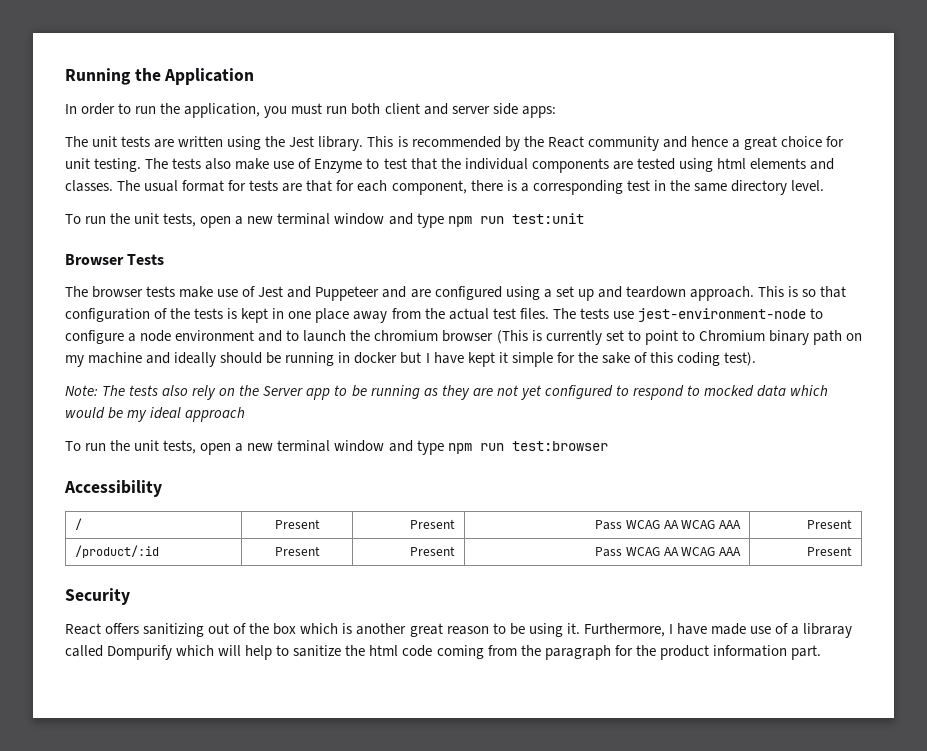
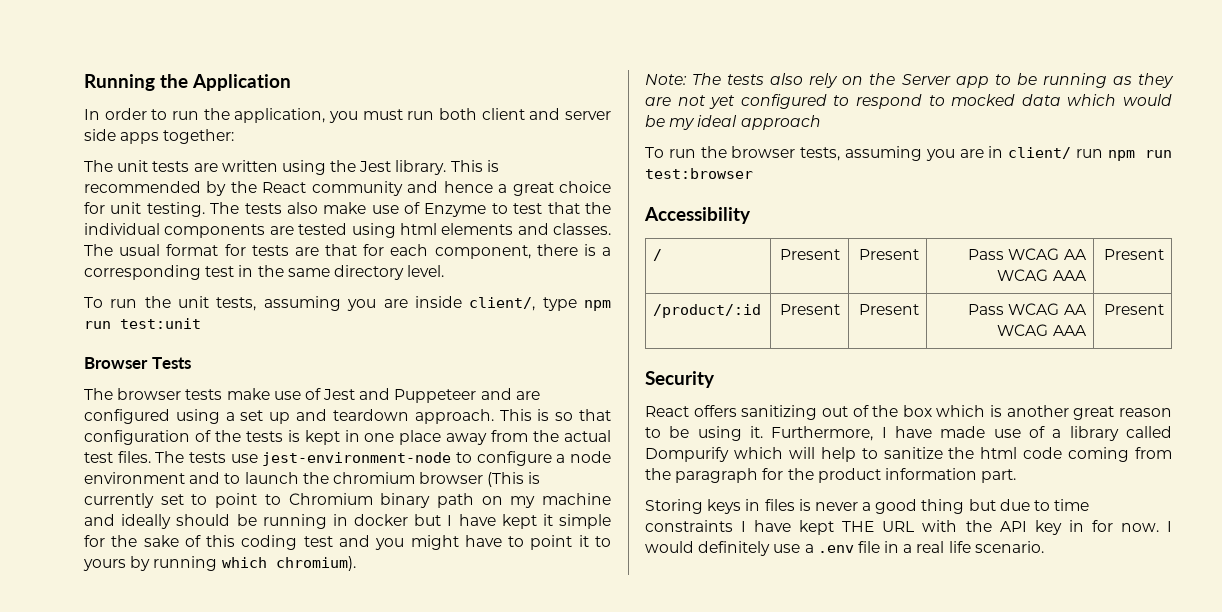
- In order to run the application, you must run both client and server side apps:
+ In order to run the application, you must run both client and server side apps together:
- To run the unit tests, open a new terminal window and type npm run test:unit
+ To run the unit tests, assuming you are inside client/, type npm run test:unit
- The tests use jest-environment-node to configure a node environment and to launch the chromium browser (This is currently set to point to Chromium binary path on my machine and ideally should be running in docker but I have kept it simple for the sake of this coding test).
+ The tests use jest-environment-node to configure a node environment and to launch the chromium browser (This is currently set to point to Chromium binary path on my machine and ideally should be running in docker but I have kept it simple for the sake of this coding test and you might have to point it to yours by running which chromium).
- To run the unit tests, open a new terminal window and type npm run test:browser
+ To run the browser tests, assuming you are in client/ run npm run test:browser
- Furthermore, I have made use of a libraray called Dompurify which will help to sanitize the html code coming from the paragraph for the product information part.
+ Furthermore, I have made use of a library called Dompurify which will help to sanitize the html code coming from the paragraph for the product information part.
+ Storing keys in files is never a good thing but due to time constraints I have kept THE URL with the API key in for now. I would definitely use a .env file in a real life scenario.

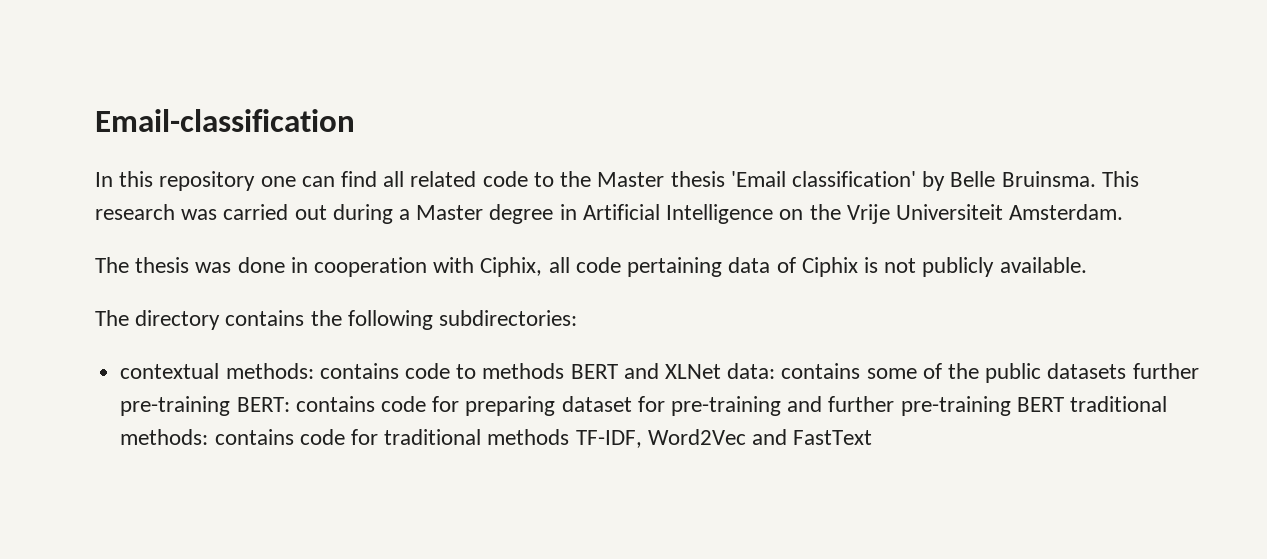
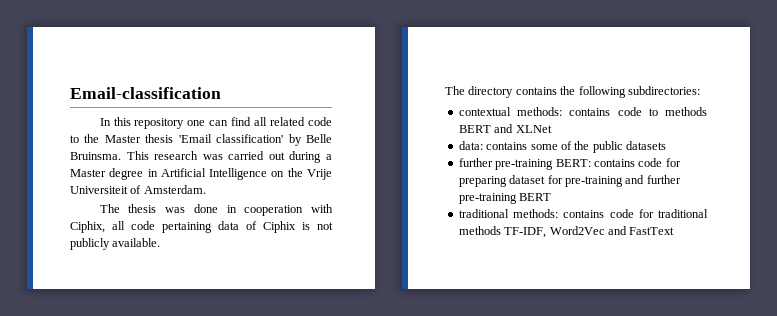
- This research was carried out during a Master degree in Artificial Intelligence on the Vrije Universiteit Amsterdam.
+ This research was carried out during a Master degree in Artificial Intelligence on the Vrije Universiteit of Amsterdam.
- contextual methods: contains code to methods BERT and XLNet data: contains some of the public datasets further pre-training BERT: contains code for preparing dataset for pre-training and further pre-training BERT traditional methods: contains code for traditional methods TF-IDF, Word2Vec and FastText
+ contextual methods: contains code to methods BERT and XLNet
+ data: contains some of the public datasets
+ further pre-training BERT: contains code for preparing dataset for pre-training and further pre-training BERT
+ traditional methods: contains code for traditional methods TF-IDF, Word2Vec and FastText

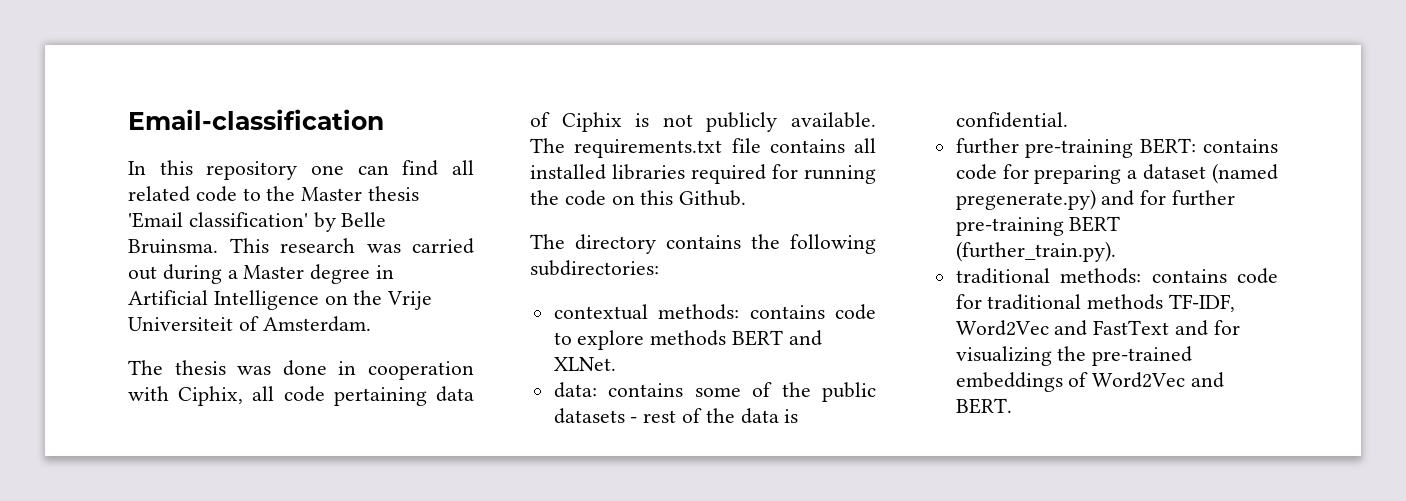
+ The requirements.txt file contains all installed libraries required for running the code on this Github.
- contextual methods: contains code to methods BERT and XLNet
+ contextual methods: contains code to explore methods BERT and XLNet.
- data: contains some of the public datasets
+ data: contains some of the public datasets - rest of the data is confidential.
- further pre-training BERT: contains code for preparing dataset for pre-training and further pre-training BERT
+ further pre-training BERT: contains code for preparing a dataset (named pregenerate.py) and for further pre-training BERT (further_train.py).
- traditional methods: contains code for traditional methods TF-IDF, Word2Vec and FastText
+ traditional methods: contains code for traditional methods TF-IDF, Word2Vec and FastText and for visualizing the pre-trained embeddings of Word2Vec and BERT.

■ WHAT IS BEING ASKED: Every line of the listing above that contains "Artificial" is to be copied.

■ WORKED SOLUTION:
- This research was carried out during a Master degree in Artificial Intelligence on the Vrije Universiteit Amsterdam.
+ This research was carried out during a Master degree in Artificial Intelligence on the Vrije Universiteit of Amsterdam.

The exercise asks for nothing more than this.